Sinon, on est sensés savoir ce que c'est que l'offre kinetic ?
Le 01/06/2024 à 17h13
Ça me parait aberrant de sortir une "étude" comme ça basée sur rien !
si j'ai loupé un truc, j'aimerais bien comprendre...
Le 01/06/2024 à 18h01
En gros, ils ont identifié le premier serveur permettant de charger une première "charge" en analysant le trafic internet venant de ce FAI. Ils sont capables de faire ceci parce qu’ils ont un "bakcbone Internet" sur lequel ils capturent du trafic qu'ils peuvent analyser plus tard : Le serveur avait un répertoire "ouvert", ce qui leur a permis d'analyser la charge du bot.
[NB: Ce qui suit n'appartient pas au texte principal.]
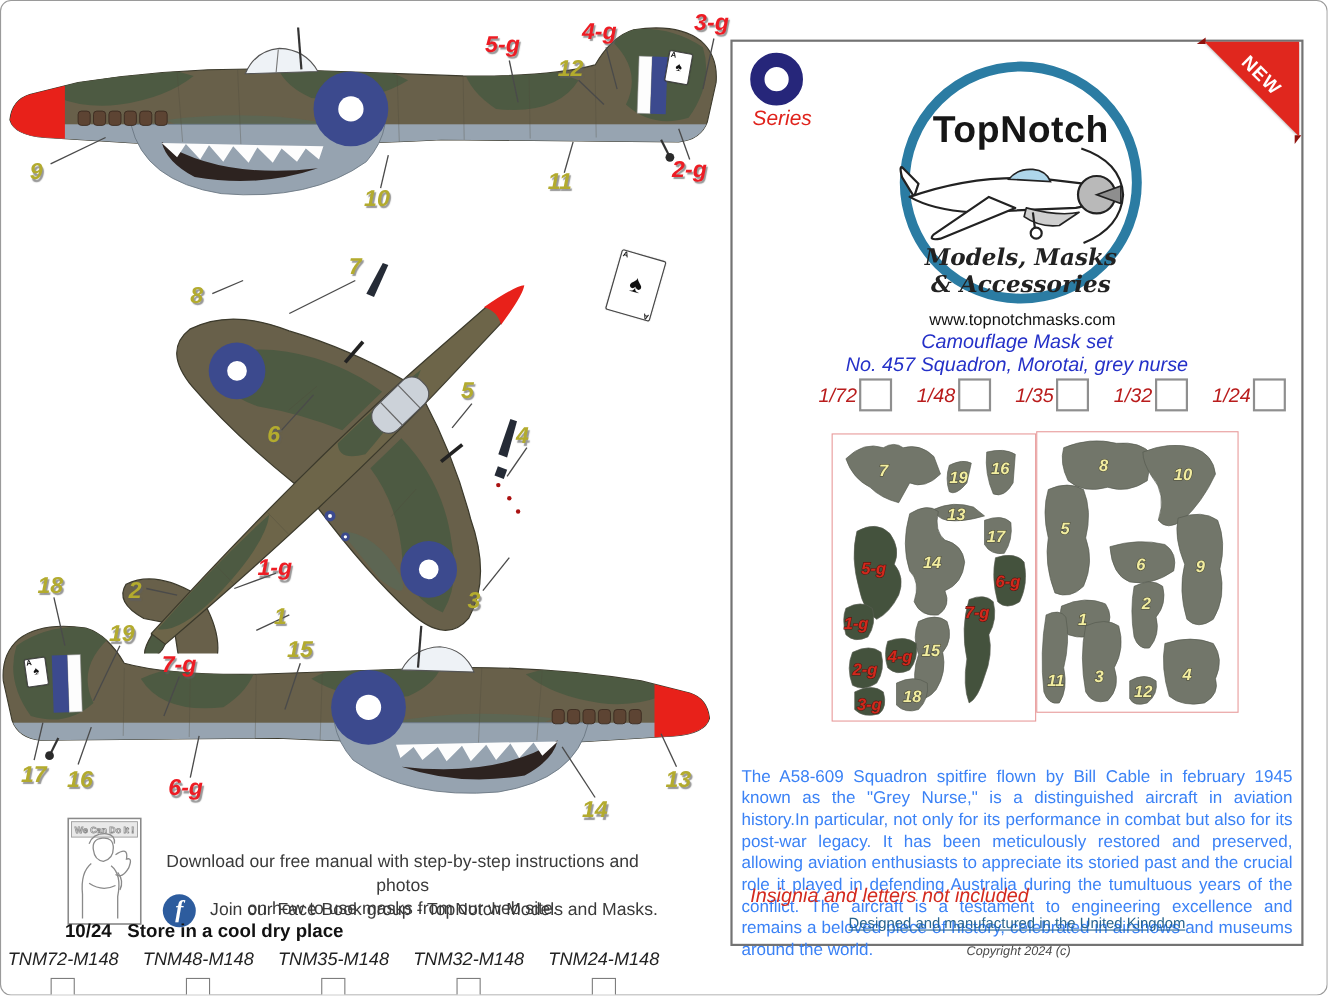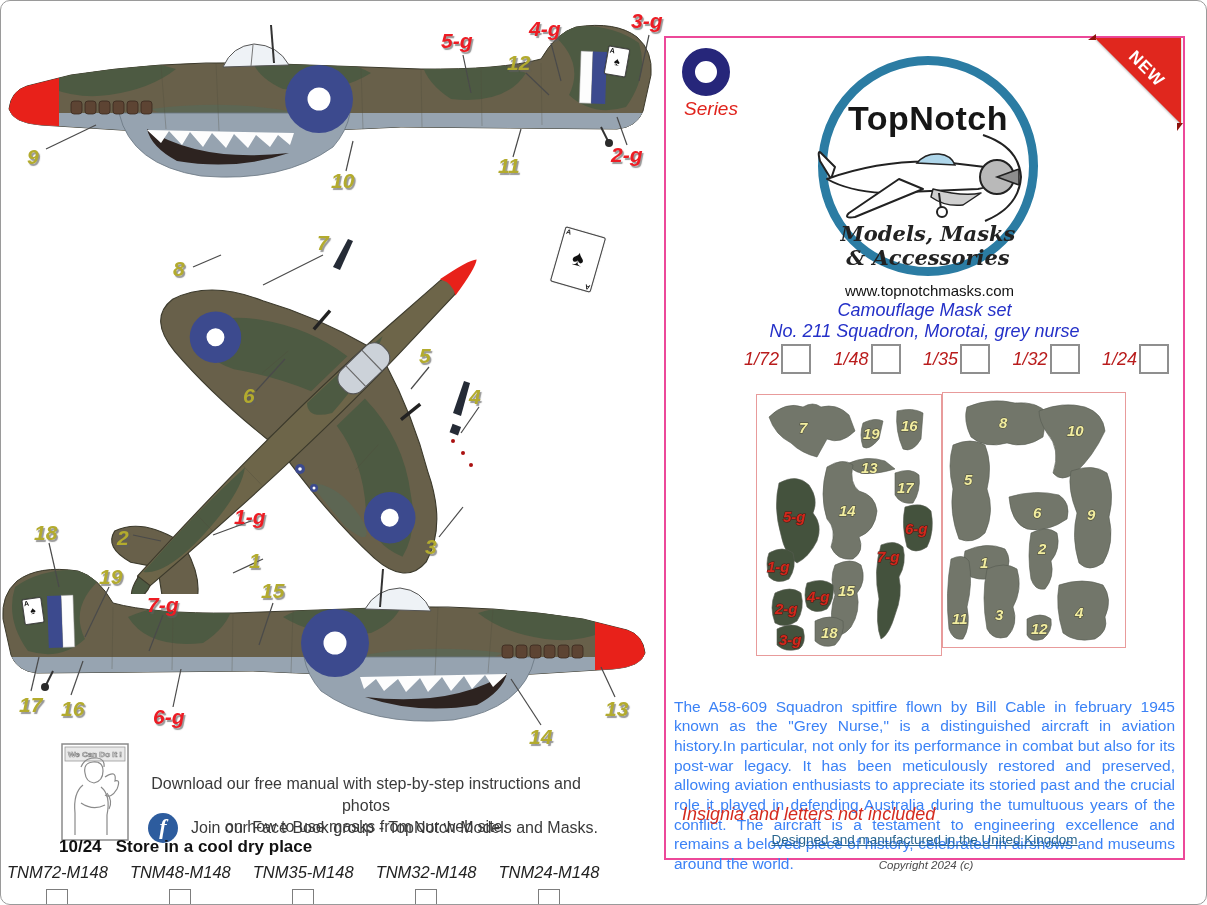"Series" .panel { border: 2px solid #ec4899 -> 2px solid #737373 }
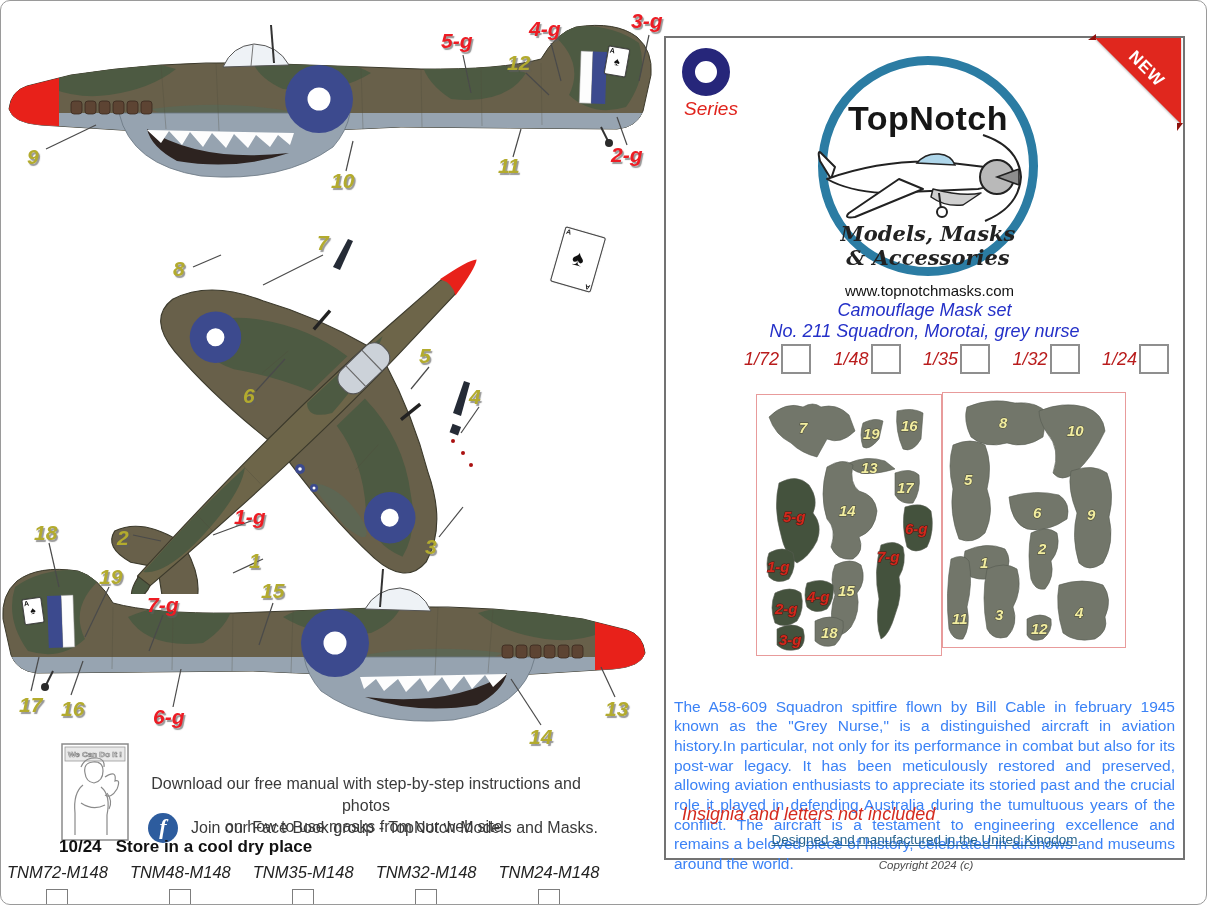"No. 211 Squadron, Morotai, grey" div.blue-line { text: 211 -> 457 }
Et en analysant ce que faisait cette première charge, ils on pu comprendre la suite de ce qu'ils ont expliqué. Par contre, ils ne savent pas comment les modems ont été infectés au départ justement parce qu'ils n'ont pas eu accès physiquement aux modems attaqués. De toute façon, il ne devait pas rester de trace.
Leur article de blog est justement intéressant parce qu'il permet de voir tout ce que l'on peut apprendre juste en commençant par observer du trafic. Ils ont eu la chance que le serveur identifié était mal configuré et permettait d'accéder à un répertoire.
Donc, OK, ils ne savent pas tout, mais ce qu'ils ont appris est assez fort quand même.
Le 01/06/2024 à 21h03
Le 01/06/2024 à 23h28
Au minimum c'est inquiétant, au maximum révoltant.
Le 02/06/2024 à 17h19
Mettre en place les conditions pour capturer le flux dans un cadre maitrisé (ex : brancher un nouveau modem avec entre la prise et l'équipement, de quoi capturer tout ce qui passe par ex) ou travailler vers l'opérateur
Le 02/06/2024 à 17h38
Ils ont donc les moyens de voir beaucoup de trafic.
Le 02/06/2024 à 18h47
Level3 est le transitaire Tiers 1 avec le plus grand nombre de routes directes au monde.